だが客観的に見れば、実父は困窮した状況にあり、借金取りにも追われていたことを想像すれば、妻だけを逃がしたのもやむをえない措置といえる。
なけなしの現金を渡したことも、それが事実ならば、示せるだけの誠意を示したと見てもよい。
それに、自分にはなんの付加価値もないのだから、そんなミーアを引き取りたいと思ってくれることは、純粋な親心なのだろう。
父はあのように怒ったが、男爵はきっと、悪い人ではない――。
それを思えば、男爵家にもらわれるという選択肢も、考慮の余地があった。
本音を言えばこのまま暮らしたいが、自分が家を出れば支出が減り、謝礼までもらえる。
ここまで育ててもらった恩返し――というわけではないが、それで家族の暮らしが楽になるというなら、ぜひそうさせてもらいたい。
もちろん反対されるとは思うが、なにも男爵家から、二度と帰してもらえないわけではないのだ。
何度か里帰りできる交渉さえできれば、いわば男爵家に奉公に出ているものと捉えられ、納得してもらえるのではないか。
(男爵家で、本当にこころよく迎えてもらえるなら――という、結論ありきの考えではあるがな)
それでもミーアは、悪い考えではないと思っていた。
こういった話でよくある展開としては、男爵家には意地悪な姉や継母がおり、彼女たちから下働きのようにこき使われるというものがある。

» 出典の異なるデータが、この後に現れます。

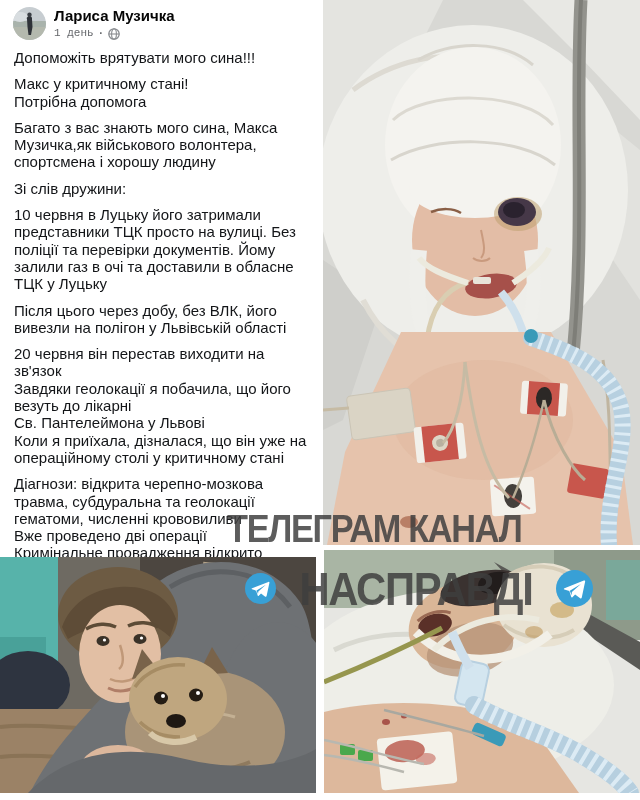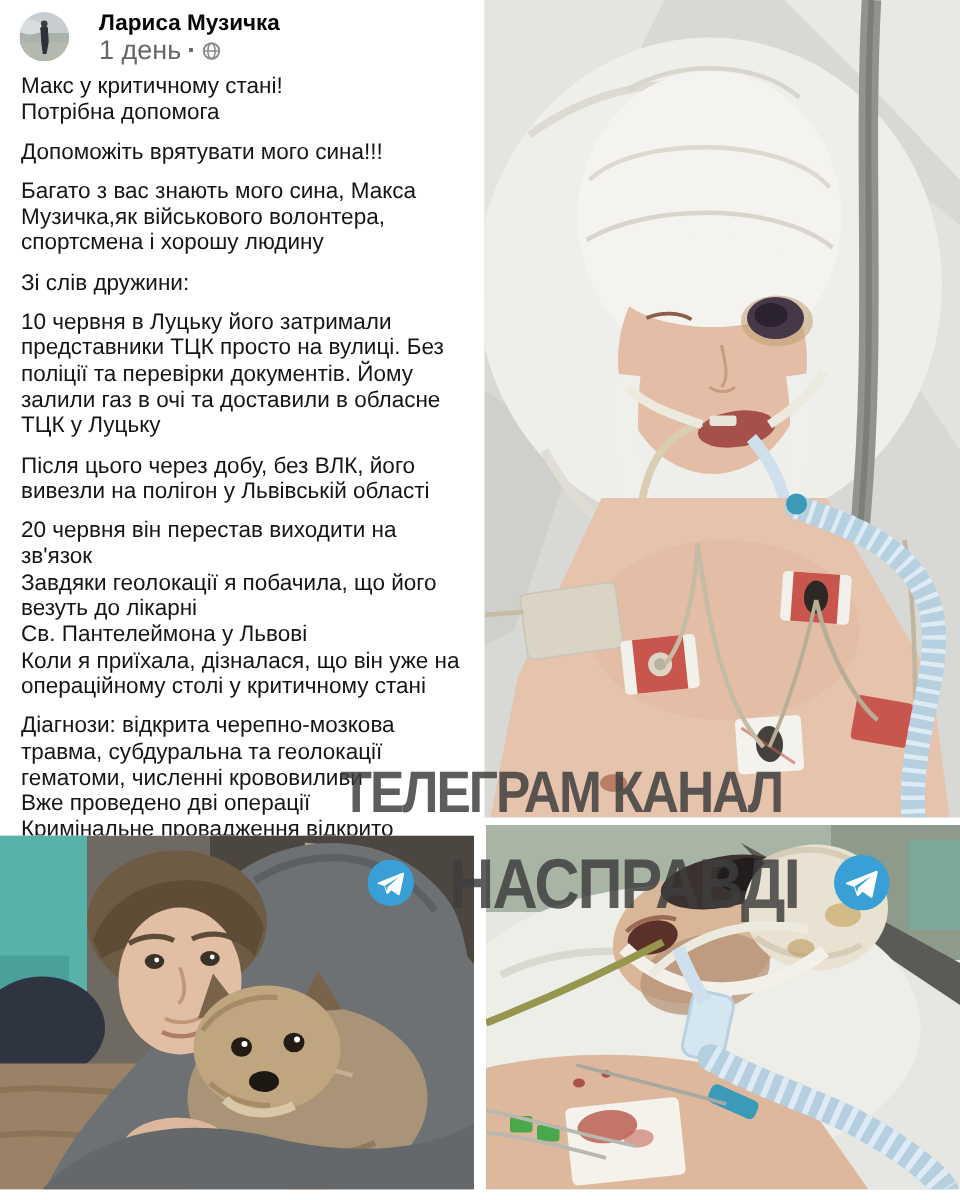--- a/index.html
+++ b/index.html
@@ -4,26 +4,26 @@
 <style>
   html,body { margin:0; padding:0; }
   body {
     width:640px; height:800px; position:relative; overflow:hidden;
     background:#ffffff;
     font-family:"Liberation Sans", sans-serif;
     -webkit-font-smoothing:antialiased;
   }
   
   .text-col { position:absolute; left:0; top:0; width:322px; }
-  .post-header { display:flex; align-items:flex-end; gap:20px; padding:6px 10px 0 13px; }
+  .post-header { display:flex; align-items:center; gap:8px; padding:6px 10px 0 13px; }
   .avatar { width:33px; height:33px; border-radius:50%; overflow:hidden; flex:0 0 33px; cursor:pointer; }
   .avatar svg { display:block; width:100%; height:100%; }
   .header-text { padding-top:1px; }
   .author { font-size:15px; font-weight:bold; color:#050505; line-height:18px; cursor:pointer; }
-  .meta { font-size:18px; color:#65676b; line-height:15px; display:flex; align-items:center; gap:4px; margin-top:1px; }
+  .meta { font-size:11px; color:#65676b; line-height:15px; display:flex; align-items:center; gap:4px; margin-top:1px;font-family:Liberation Mono, monospace; }
   .meta .dot { font-weight:bold; }
   .globe { width:12px; height:12px; display:inline-block; }
   .post-body { padding:8px 10px 0 14px; width:300px; font-size:15px; line-height:17.3px; color:#131518; }
   .post-body p { margin:0 0 9px 0; white-space:pre-line; }
 
   
   .photo { position:absolute; overflow:hidden; background:#ddd; cursor:pointer; }
   .photo svg { display:block; width:100%; height:100%; }
   #photo-top-right    { left:323px; top:0;     width:317px; height:545px; }
   #photo-bottom-left  { left:0;     top:557px; width:316px; height:236px; }
@@ -74,23 +74,23 @@
         <svg class="globe" viewBox="0 0 12 12">
           <circle cx="6" cy="6" r="5.2" fill="none" stroke="#8a8d91" stroke-width="1.3"></circle>
           <ellipse cx="6" cy="6" rx="2.4" ry="5.2" fill="none" stroke="#8a8d91" stroke-width="1.1"></ellipse>
           <line x1="0.8" y1="6" x2="11.2" y2="6" stroke="#8a8d91" stroke-width="1.1"></line>
         </svg>
       </div>
     </div>
   </div>
 
   <div class="post-body">
+    <p>Допоможіть врятувати мого сина!!!</p>
     <p>Макс у критичному стані!
 Потрібна допомога</p>
-    <p>Допоможіть врятувати мого сина!!!</p>
     <p>Багато з вас знають мого сина, Макса Музичка,як військового волонтера, спортсмена і хорошу людину</p>
     <p>Зі слів дружини:</p>
     <p>10 червня в Луцьку його затримали представники ТЦК просто на вулиці. Без поліції та перевірки документів. Йому залили газ в очі та доставили в обласне ТЦК у Луцьку</p>
     <p>Після цього через добу, без ВЛК, його вивезли на полігон у Львівській області</p>
     <p>20 червня він перестав виходити на зв'язок
 Завдяки геолокації я побачила, що його везуть до лікарні
 Св. Пантелеймона у Львові
 Коли я приїхала, дізналася, що він уже на операційному столі у критичному стані</p>
     <p>Діагнози: відкрита черепно-мозкова травма, субдуральна та геолокації гематоми, численні крововиливи
 Вже проведено дві операції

だが、奉公に出るつもりでいるミーアにしてみれば、それこそ望むところだ。
逆にそうした知識や技術を得られれば、どこかの家に使用人として雇われ、自立することも可能である。
(これは――悪くないどころか、じつは名案なのでは?)
思い立ったが吉日とばかり、ミーアは立ち上がると、すぐに階下へ向かった。
少しばかり機嫌がなおってきた父と、その態度にホッとしていた母に声をかけ、最敬礼にて頭を下げる。
「父さん、母さん。これまでお世話になりました――私は明日より、男爵家でお世話になることといたします」
その瞬間、父の怒鳴り声と母の嘆きの叫びが、店の外まで届くほどの大声で響きわたった――。